Lebih lanjut, model 256GB secara khusus memiliki peningkatan efisiensi daya sebesar 33% dibandingkan pendahulunya, dengan kecepatan baca hingga 2.000Mbps dan kecepatan tulis hingga 700Mbps. Poin penting lainnya, chip internal storage baru Samsung ini telah bersertifikasi sesuai standar AEC-Q100 Grade2, yang menjamin performa yang stabil dalam rentang suhu yang luas, mulai dari -40°C hingga 105°C. Tentu saja hal ini membuatnya cocok untuk sistem bantuan pengemudi canggih (ADAS).

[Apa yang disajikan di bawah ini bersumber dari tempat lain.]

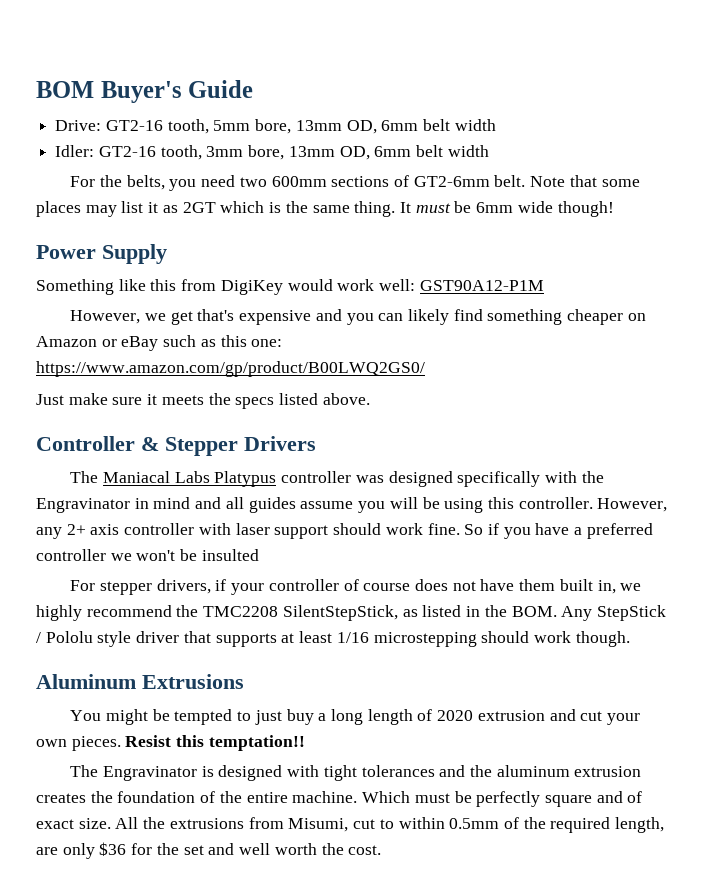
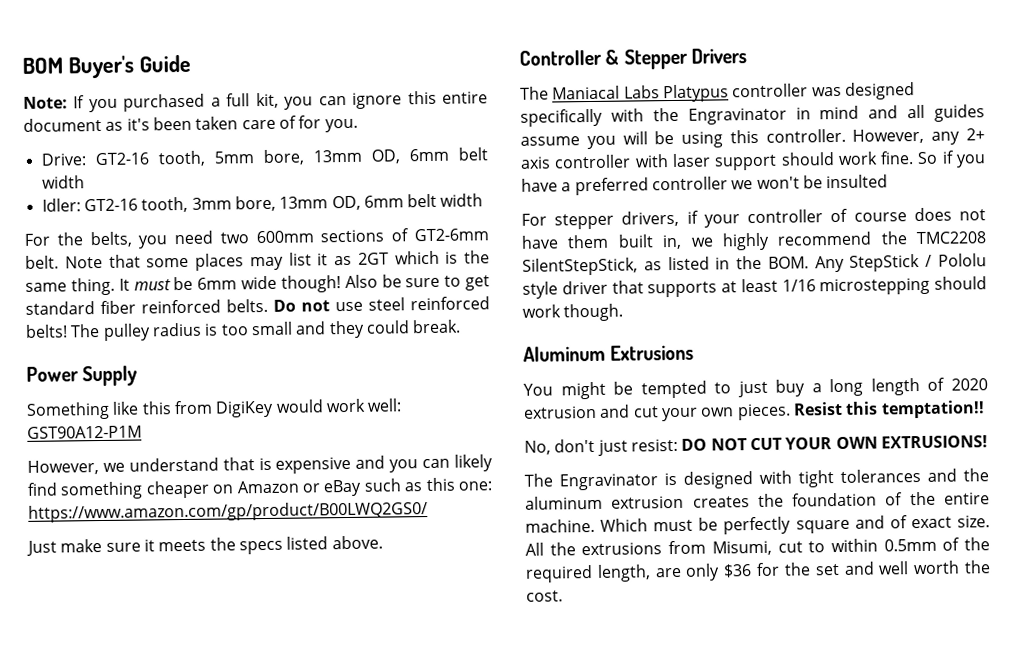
(254, 89) none -> [23,90,488,113] [23,115,358,133] // Note: If you purchased a full kit, you can ignore this entire document as it's been taken care of for you.
(614, 209) none -> [344,274,490,291] [25,296,490,315] [25,319,462,341] Also be sure to get standard fiber reinforced belts. Do not use steel reinforced belts! The pulley radius is too small and they could break.
[170,309,235,325] get that's -> [128,457,272,472] understand that is
(305, 743) none -> [524,435,988,456] // No, don't just resist: DO NOT CUT YOUR OWN EXTRUSIONS!

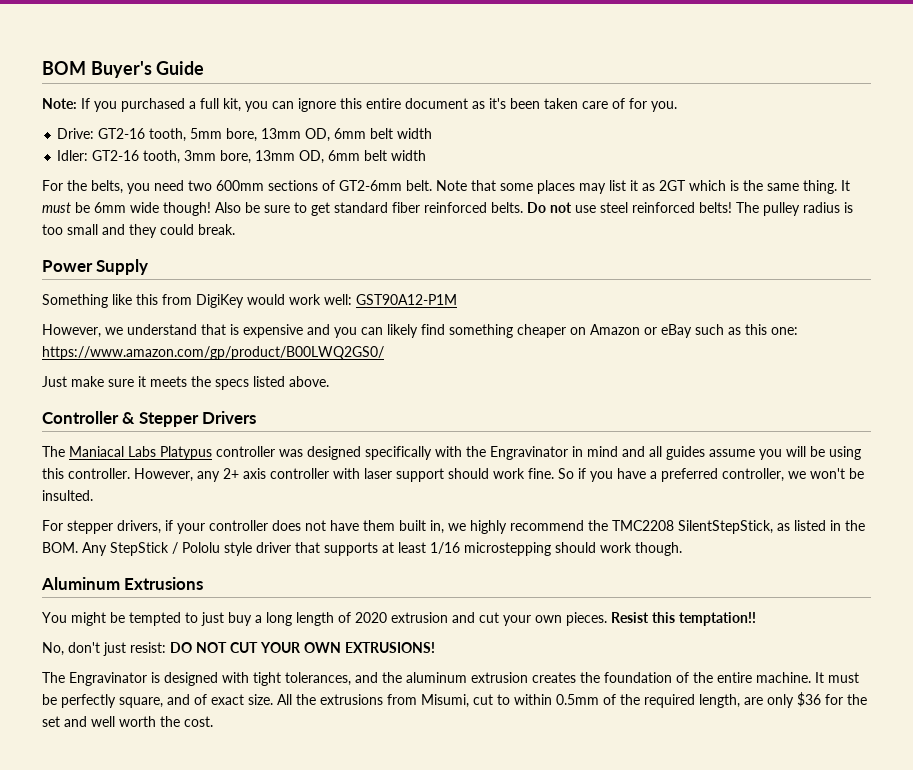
[651,176,728,191] controller -> [722,468,784,482] controller,
[826,174,889,189] insulted -> [42,490,93,501] insulted.
[830,208,907,223] of course -> (268, 525) none
[840,468,921,483] tolerances -> [285,672,351,686] tolerances,
[600,518,649,532] Which -> [815,672,824,683] It
[795,519,850,534] square -> [119,697,163,708] square,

Hyunduk Cho, Wakil Presiden Tim Perencanaan Produk Memori di Samsung Electronics, menyatakan komitmen perusahaan untuk memenuhi kebutuhan yang terus berkembang di pasar semikonduktor otomotif dan mematuhi standar ESG yang tinggi.

Baca juga: Samsung Tunda 3-6 Bulan Peluncuran XR-nya Karena Apple

Samsung telah mendapatkan sertifikasi ASPICE Level 2, yang menandakan kehandalan tinggi pada produk-produknya. Mereka berencana untuk membuat chip penyimpanan UFS 3.1 baru ini tersedia bagi produsen mobil dan produsen suku cadang otomotif pada akhir tahun 2023.

Sejak memulai bisnis memori otomotifnya pada tahun 2015, Samsung secara konsisten menjadi pemimpin industri, dengan memperkenalkan berbagai solusi memori inovatif, termasuk AutoSSD, Auto LPDDR5X, dan Auto GDDR6. Peluncuran chip UFS 3.1 untuk aplikasi otomotif mencerminkan komitmen Samsung untuk mengatasi tuntutan penyimpanan data dan komputasi yang semakin meningkat di sektor ini.